Supplied material:
====

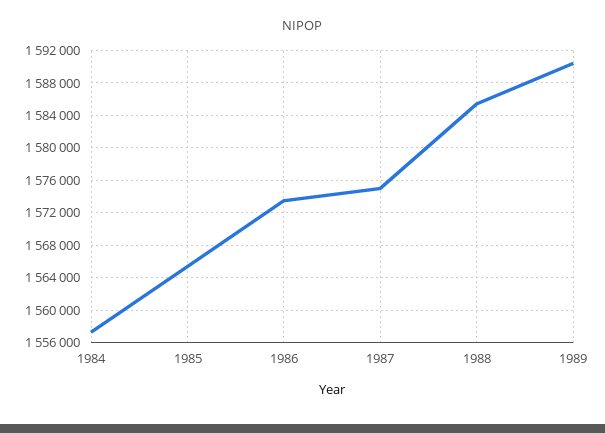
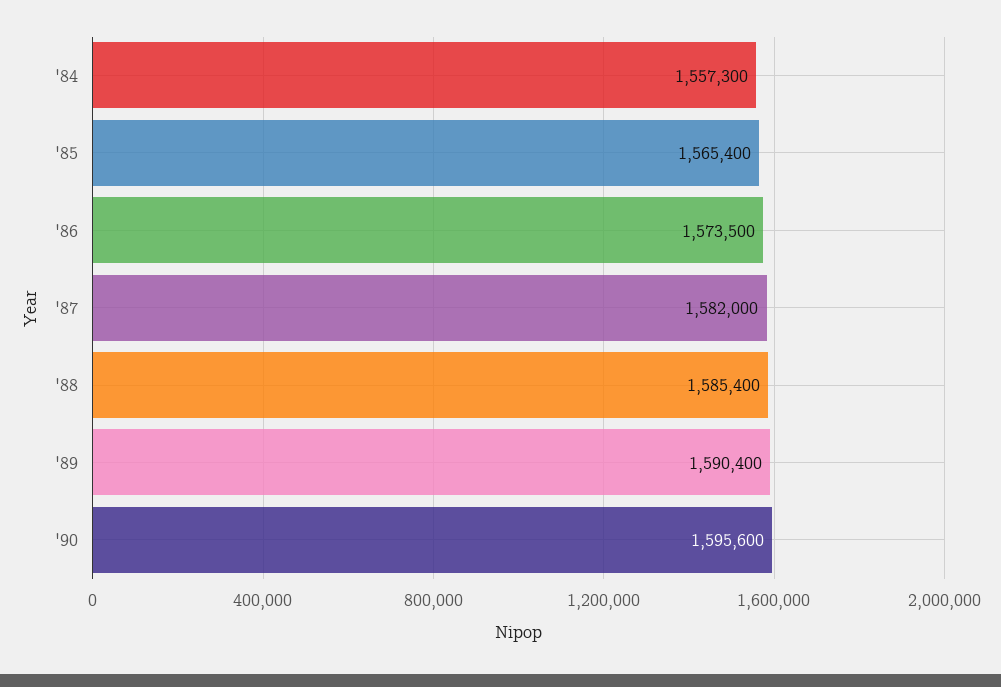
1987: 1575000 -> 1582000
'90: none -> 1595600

====

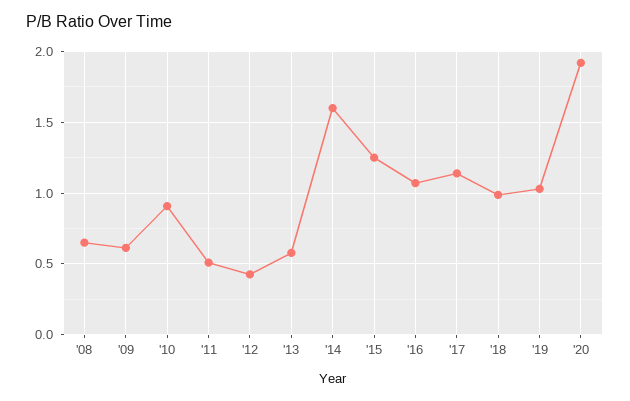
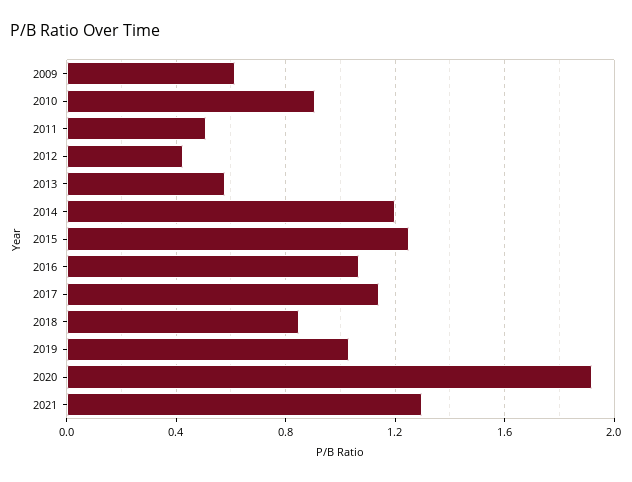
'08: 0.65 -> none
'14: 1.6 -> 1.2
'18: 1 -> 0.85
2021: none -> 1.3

====

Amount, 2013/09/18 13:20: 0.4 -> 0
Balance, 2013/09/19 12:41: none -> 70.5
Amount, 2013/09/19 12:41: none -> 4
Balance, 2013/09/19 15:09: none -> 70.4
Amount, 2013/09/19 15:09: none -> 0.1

====

From the listing above, return the lines starting at the one with "Amount, 2013/09/18 13:20: 0.4 -> 0" and ending at the one with "Amount, 2013/09/19 15:09: none -> 0.1", both kept, exactly as they appear and nothing more.

Exercise response:
Amount, 2013/09/18 13:20: 0.4 -> 0
Balance, 2013/09/19 12:41: none -> 70.5
Amount, 2013/09/19 12:41: none -> 4
Balance, 2013/09/19 15:09: none -> 70.4
Amount, 2013/09/19 15:09: none -> 0.1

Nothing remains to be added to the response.